*** Opening Exercise input ***

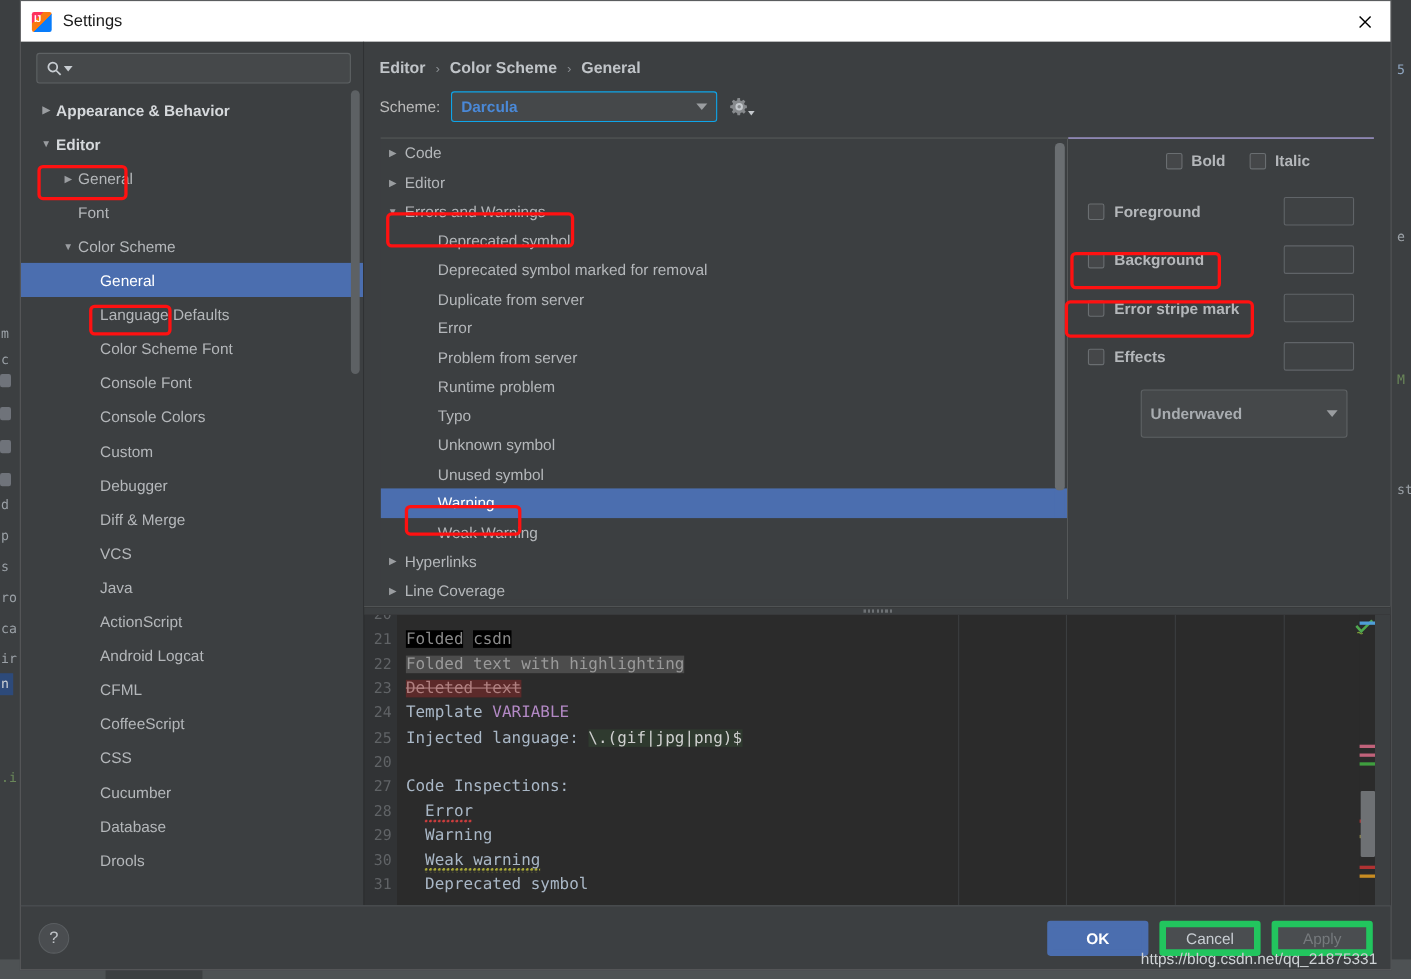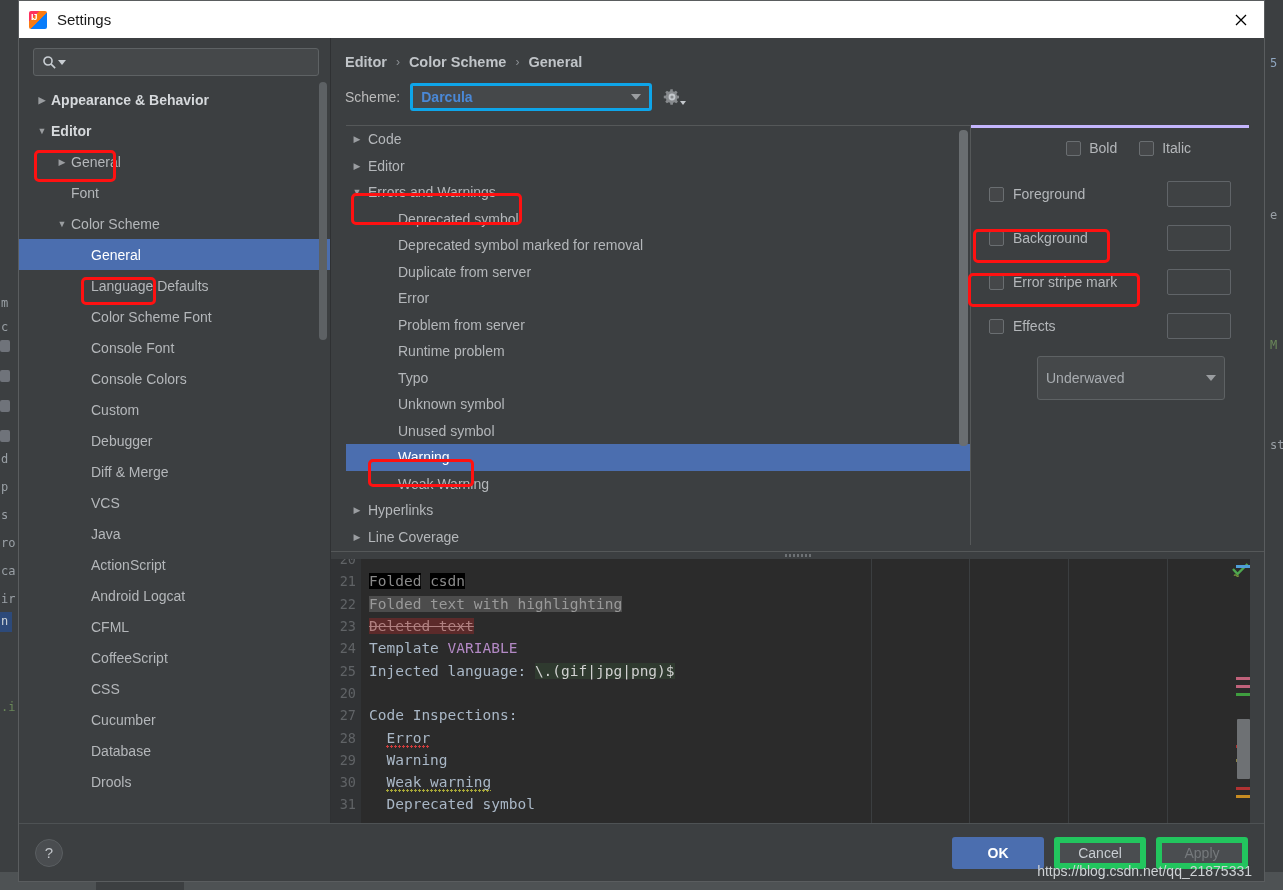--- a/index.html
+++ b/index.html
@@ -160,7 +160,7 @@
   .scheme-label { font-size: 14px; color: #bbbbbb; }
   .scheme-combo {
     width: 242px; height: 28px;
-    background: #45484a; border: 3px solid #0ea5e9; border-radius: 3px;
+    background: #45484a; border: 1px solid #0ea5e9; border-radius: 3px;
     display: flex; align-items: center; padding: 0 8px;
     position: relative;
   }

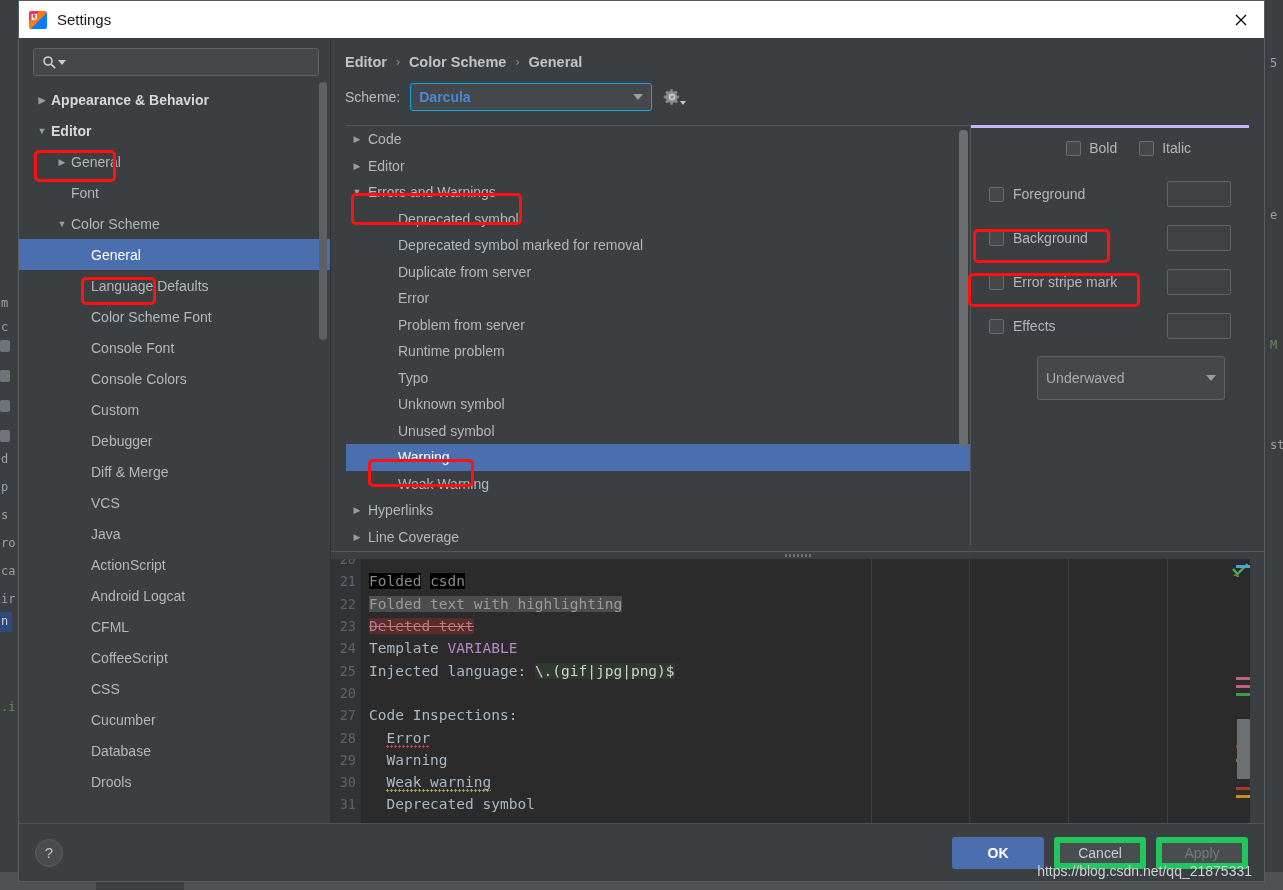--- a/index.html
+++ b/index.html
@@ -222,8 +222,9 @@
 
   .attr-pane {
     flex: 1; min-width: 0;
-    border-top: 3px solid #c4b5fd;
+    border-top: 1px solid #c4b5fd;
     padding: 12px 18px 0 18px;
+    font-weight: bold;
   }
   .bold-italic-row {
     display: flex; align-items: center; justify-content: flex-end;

*** Closing Exercise input ***

### Task details
Where the word "solid" occurs in a line of the records, copy that line.

### Response box
-    background: #45484a; border: 3px solid #0ea5e9; border-radius: 3px;
+    background: #45484a; border: 1px solid #0ea5e9; border-radius: 3px;
-    border-top: 3px solid #c4b5fd;
+    border-top: 1px solid #c4b5fd;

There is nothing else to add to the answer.